I think I have a bit of flu.

I woke up this morning with a fragment of a dream stuck to the inside of my brain.  Utterly realistic dream.

I was sitting at work, at my desk, overhearing my boss talking on the phone with one of a student's parents.  I was understanding it – not dream understanding, but actually capturing the words of the conversation.  A first grade (elementary) student, Jaehyeon, was leaving the hagwon.

When Curt hung up the phone, with his dramatic sigh as he often does when he has failed to convince a parent who is set on leaving to stay, I said to him, in  "Jaehyeon is leaving."  Statement, not question.

"네" [ne], he agreed.  In English, he added, "But she said he liked your class.  So why is he leaving."

In the dream, I felt very sad, that Jaehyeon was leaving.  He's by far my favorite first-grader, has a very active imagination and linguistic creativity.  He makes random funny noises when he doesn't understand something.

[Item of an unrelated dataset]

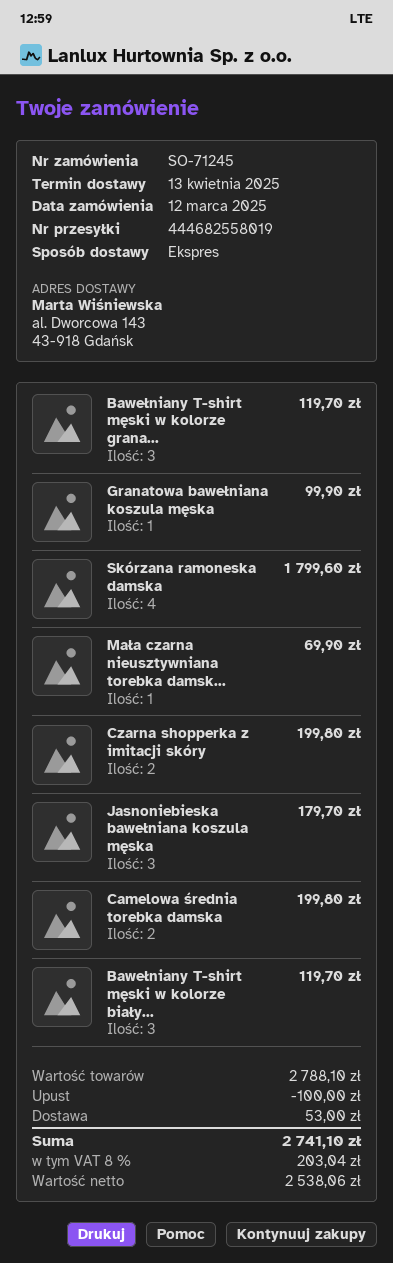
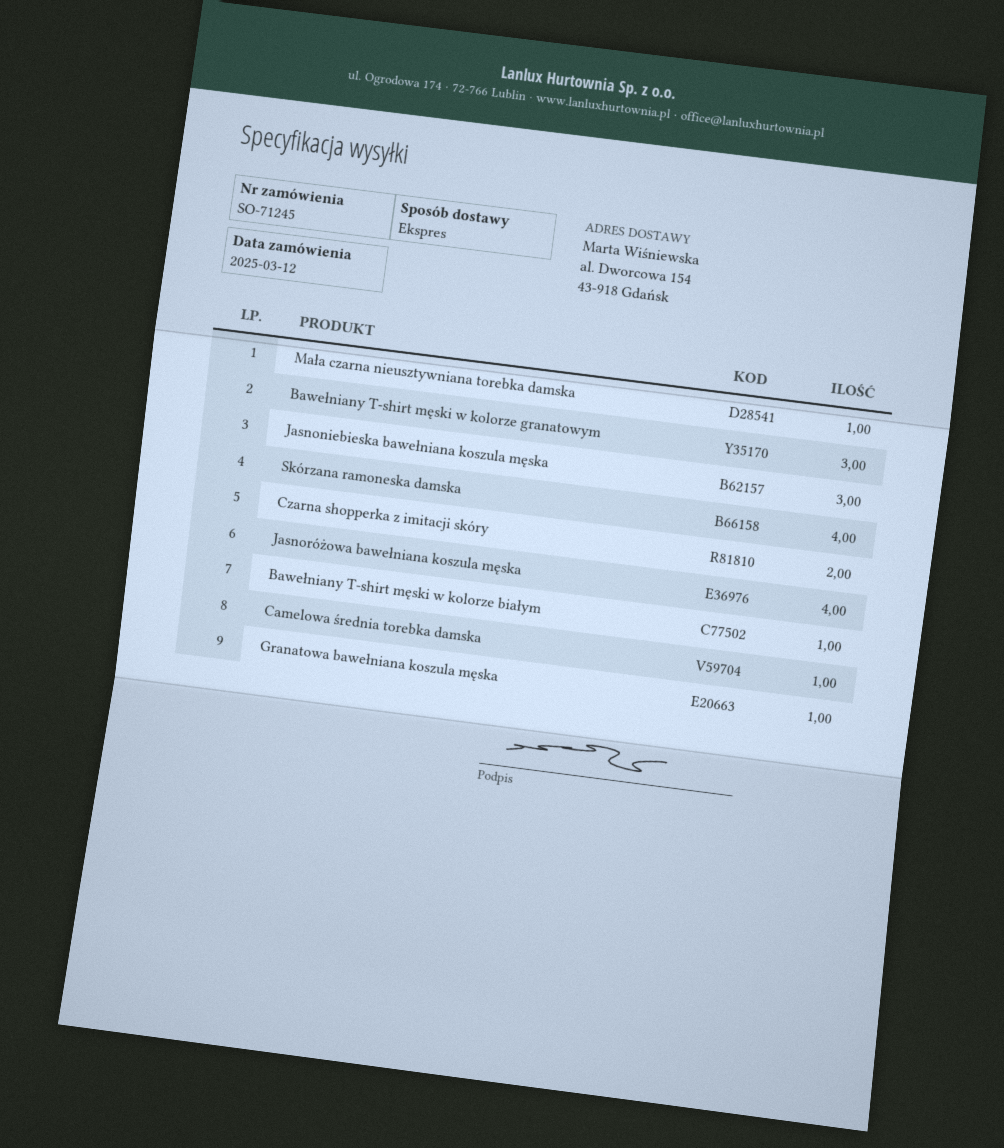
ship to: al. Dworcowa 143, 43-918 Gdańsk -> al. Dworcowa 154, 43-918 Gdańsk
Camelowa średnia torebka damska: 2 -> 1
Bawełniany T-shirt męski w kolorze biały...: 3 -> 1
Jasnoróżowa bawełniana koszula męska: none -> 4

I woke up with this floating in my brain, thinking it was a memory of being at work.  But no, I'd remember for sure if Jaehyeon were, in fact, leaving.  But then I had another thought:  I'd dreamed in Korean.  Not completely, but somewhat.  What's distinctive is that it was understood dream Korean, that was real Korean.  Not the dream-Korean I stuggle with so often, where it's gobbledygook that I can't make any sense out of, and that I doubt is real Korean.  And that is a milestone, maybe.  Or a rarity, in any event, above and beyond the banality of the dream fragment.